# Paying at Péage



## Mardie (May 14, 2007)

Hi hope someone can help. Been trawling the forums but can't seem to find the answer to my question although its probably hiding in there somewhere. Been to France previously and struggled with paying at paeges even leaving change behind as getting so flustered.

Does anyone know if any credit/debit cards work in the tolls / petrol stations, or would a pre-paid card work, if so which one would you recommend. We have tried to use credit cards in the petrol stations but with no success so always ended up paying cash.

It would be really nice not to have this worry in the future and just be able to put a card in the slot.

Thanks if you have the answer.


----------



## raynipper (Aug 4, 2008)

Hi Marie.
Generally yes is the answer. But as all things in France there is an exception.

Occasionally only a French CC works on some petrol stations and other automated machines. But this is becoming less so now.

Ray.


----------



## baldybazza (Feb 21, 2007)

Yes we have mainly used our Tesco credit card but always have our debit card if needed. Our friends have used a pre-paid cash card on tolls as well. I always keep a fair bit of cash handy just in case there is a problem though.

Jan


----------



## sideways (Jun 2, 2008)

I,ve struggled with a visa card more than once however when using Mastercard its worked everytime.


----------



## johnthompson (Jul 29, 2010)

We make a point of always paying tolls by credit card. They just swipe the card, no pin so its very fast. We also pay for fuel that way at the kiosk.

UK credit cards are not recognised by some (most) self service pumps. We have found non that accept any of our cards.

Aire barriers in some places also accept debit/credit cards.


----------



## pippin (Nov 15, 2007)

Mardie - not criticising but you have spelt _Peage_ incorrectly (it is not paege).

That could explain why your search was fruitless.

In real French it is _Péage_.


----------



## empidog (Sep 1, 2010)

*Debit card for tolls etc*

I've used my Visa Debit card for toll. fuel in France, Belgium, Italy last year and Belgium last week for fuel...1.30 Euros per Ltr for diesel..!!!!, but I had cash back up for the tolls, it was a bit of a pain reaching across as I was driving on me own...


----------



## BillCreer (Jan 23, 2010)

After you have been distracted at the booth don't do what I did last summer.
When the financial transaction was complete and the woman said goodbye I looked out at the clear road ahead and put my to the floor.
Up to that point I didn't realise that some barriers can hide from view under your bonnet. 
It flew at least 50 yds up the road and I can still remember the sight, in my rear view mirrors, of the woman walking back to her booth with the barrier over her shoulder.
The French don't always seem to share our sense of humour.
A bit of Tcut took the marks off.


----------



## PeterandLinda (Feb 21, 2009)

Hi

Even if you are LHD, you have to climb down from the cab to pay in cash, but UK debit/credit cards will work, provided you are happy to pay a £1 handling charge for what may be a €2.50 toll.

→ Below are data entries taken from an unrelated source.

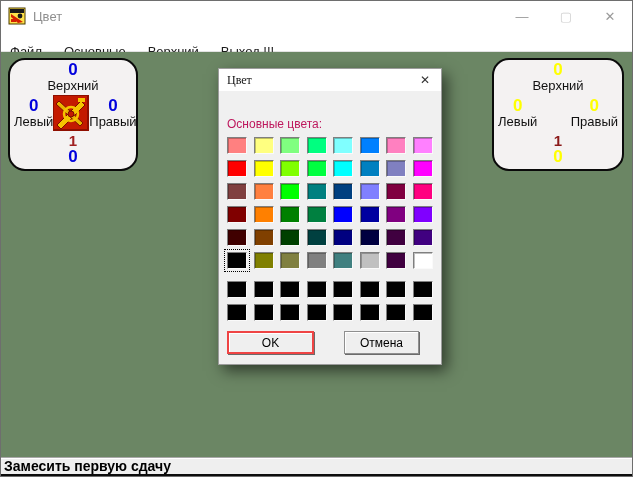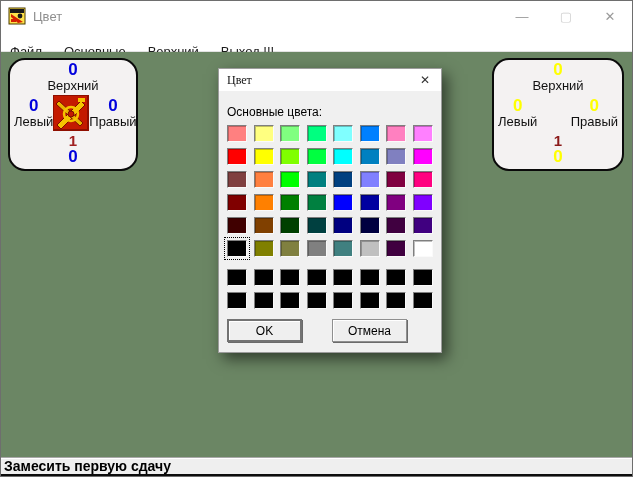--- a/index.html
+++ b/index.html
@@ -61,21 +61,21 @@
   }
   .dialog-titlebar {
     height:22px; background:#ffffff; display:flex; align-items:center; padding-left:8px;font-family:Liberation Serif, serif;
   }
   .dialog-title { font-size:12px; color:#111; }
   .dialog-close {
     margin-left:auto; width:32px; height:100%; display:flex;
     align-items:center; justify-content:center; font-size:12px; color:#333; cursor:default;
   }
   .dialog-body { padding:6px 8px 10px; }
-  .dlg-label { font-size:12px; color:#000000; margin:8px 0 6px; }
+  .dlg-label { font-size:12px; color:#be185d; margin:20px 0 6px; }
   .color-grid {
     display:grid; grid-template-columns:repeat(8, 20px);
     justify-content:space-between; row-gap:6px;
   }
   .color-grid.basic { margin-bottom:12px; }
   .color-grid.custom { margin-bottom:10px; }
   .swatch {
     width:20px; height:17px;
     border:1px solid; border-color:#7f7f7f #fafafa #fafafa #7f7f7f;
     box-shadow:inset 1px 1px 0 rgba(0,0,0,.25);
@@ -83,21 +83,21 @@
   }
   .swatch.selected { outline:1px dotted #000; outline-offset:2px; }
   .win-btn {
     font-family:"Liberation Sans", sans-serif; font-size:12px; color:#000;
     background:#efefef; border:1px solid #8f8f8f;
     box-shadow:inset 1px 1px 0 #ffffff, 1px 1px 0 #6b6b6b;
     cursor:default;
   }
   .define-btn { width:100%; height:24px; margin-bottom:8px; }
   .dlg-btn-row { display:flex; gap:30px; }
-  .ok-btn { width:75px; height:23px; border:2px solid #737373; }
+  .ok-btn { width:87px; height:23px; border:2px solid #ef4444; }
   .cancel-btn { width:75px; height:23px; }
 
   
   .toolbar {
     height:38px; background:#efefef; flex:0 0 auto; display:flex; align-items:center;
     border-top:1px solid #ffffff; box-shadow:inset 0 1px 0 #c9c9c9;
     position:relative;
   }
   .shuffle-btn {
     margin-left:1px; width:102px; height:34px;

I suggest the following technique if there are no staff, especially if you are RHD:

As you approach the toll, turn on your hazard lights and go as far to the right as you can.

Get out of the cab and walk round the back of the van, shrugging apologetically to anyone behind and scratching head.

Pay in cash.

Get back in, smiling with apparent relief and drive off, switching off hazard lights.

P&L


----------



## cabby (May 14, 2005)

Yes that is a wonderful way to do it. :lol: 
touch of their own medicine.

cabby


----------



## alhod (Nov 1, 2010)

PeterandLinda said:


> Hi
> 
> Even if you are LHD, you have to climb down from the cab to pay in cash, but UK debit/credit cards will work, provided you are happy to pay a £1 handling charge for what may be a €2.50 toll.
> 
> ...


YES - exactly our strategy! The key is, do not get flustered! What seems like an age to you is in fact only a few seconds and we have found that motorists caught up behind either ignore us completely and chat on with their passengers, smile indulgently (stupide Anglaises!) or on one occasion even got out to help under the mnistaken impression that we did not know what to do. I knew, it just took a little longer with a RHD vehicle.
In the MH I have found it generally quicker to get out and walk round even with swmbo next to me - at the height of the passenger seat it is too high for her to reach down to car level and not quite high enough for the higher situated slots.

8)


----------



## zoro (May 1, 2005)

PeterandLinda said:


> Hi
> 
> provided you are happy to pay a £1 handling charge for what may be a €2.50 toll.
> 
> ...


----------



## homenaway (Jul 27, 2005)

We've not had problems with Visa debit or credit cards in France in the last couple of years even using an automatic fuel pump on a Sunday.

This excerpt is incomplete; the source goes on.